DX12 Performance Discussion And Analysis Thread

Maybe I'm reading the graphs wrong...are the GCN cards doing better with a single commandlist?
Yes, they (except the 7950) are.

I put my general thoughts in an earlier post, but if you look at the numbers for say, the Fury X, you'd see that single commandlist starts as equal to graphics-only+compute-only, and then increases in increments of compute-only every 65 invocations added (1, 66, 131, ...), while the 'async' version starts equal to max(graphics-only, compute-only), then increments every 30 invocations (1, 31, 61, ...). The 7950 data on the other hand keeps the 65-invocation scaling in both modes, so async ends up always being better by a constant factor.
 
Could the AoS bench/game be benefitting from this hardware (or, I guess, firmware/driver) optimization somehow? Seems like for a naive implementation of async that would give a fair advantage in the general case. Of course, I'm sort of talking out of my ass right now--I have next to zero understanding of either nvidia's or amd's async architecture.
 
So Titan X SLI can do compute + graphics async faster than compute + graphics serial, from this app. But single GPU (both 980Ti results the same thus far) cannot.
With two GPUs in SLI each GPU can execute it's own queue independent of each other and as there are no dependencies between the two that's an ideal outcome anyway.
 
It's not the Titan SLI, the selected highlighted result is the 290x
This is, indeed, correct. It was my mistake for not making the selected item stand out more. The position of the tooltip is also misleading if you're not actually using the tool; the data is shown for whichever bar you have your mouse cursor on.
I usually make things to work for myself that i tend to neglect how misleading they can be for other users.
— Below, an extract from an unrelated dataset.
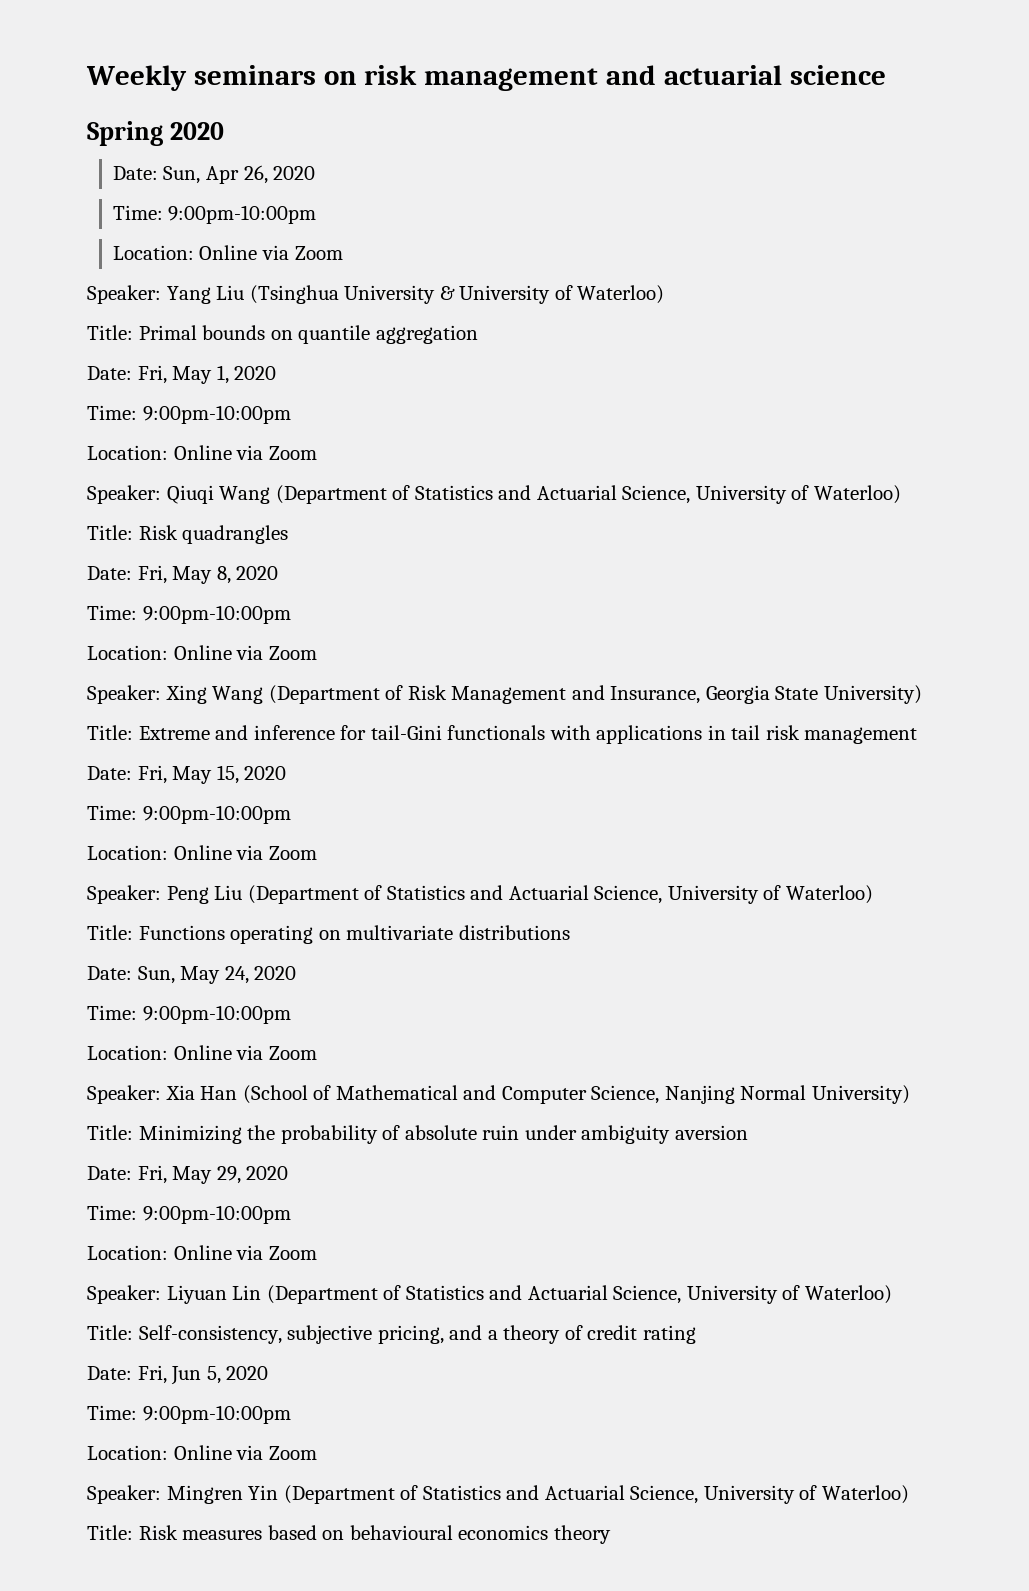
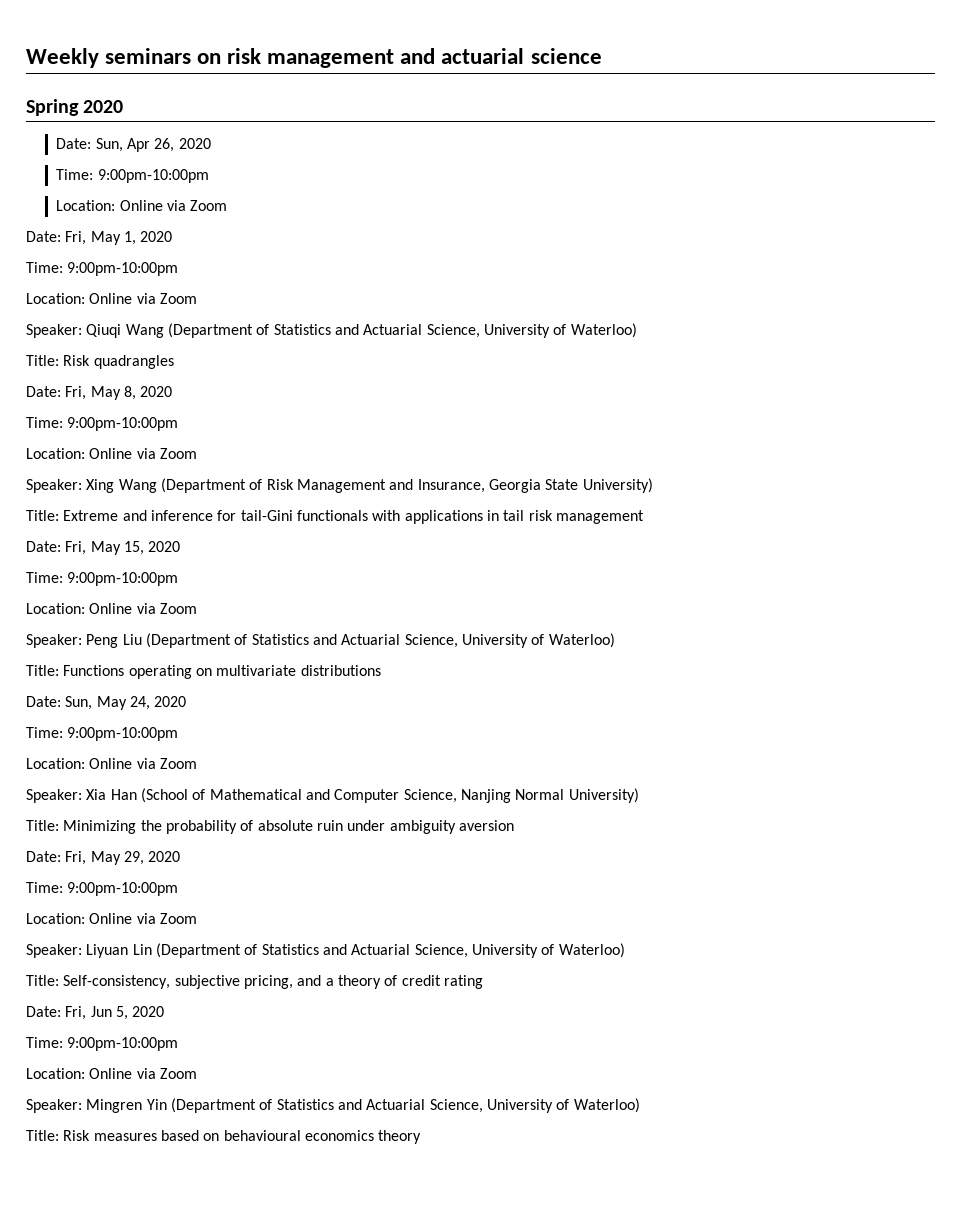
- Speaker: Yang Liu (Tsinghua University & University of Waterloo)
- Title: Primal bounds on quantile aggregation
I've fixed that and i've also added a label at the top of the chart to show what value the y-axis is, at the very top of the page.
Again, here's the link, for the convenience of not having to open previous pages to look for it.
 
Could the AoS bench/game be benefitting from this hardware (or, I guess, firmware/driver) optimization somehow? Seems like for a naive implementation of async that would give a fair advantage in the general case. Of course, I'm sort of talking out of my ass right now--I have next to zero understanding of either nvidia's or amd's async architecture.
I doubt it has an amazing effect on most practical D3D12 programs, if only because nVidia's driver/hw stack isn't doing anything special, so anything relying on that optimization would run horribly there. I would guess that it's probably a 'common' low-level optimization that has a better effect on D3D11/OpenGL/etc.
 
Again, what is the expected result?

ie.
25ms Graphics
25ms Compute

With Async Compute enabled, the combined Graphics + Compute task should be completed in.... ? 25ms?

With Async Compute disabled, the combined Graphics + Compute task should be completed in....? 50ms?
 
Hello, this is my first post in this forum.
The attached file is a log of Async Compute Test written by MDolenc on my Fury X with Catalyst 15.8b.

Thanks to you people for making an great investigation on this subject.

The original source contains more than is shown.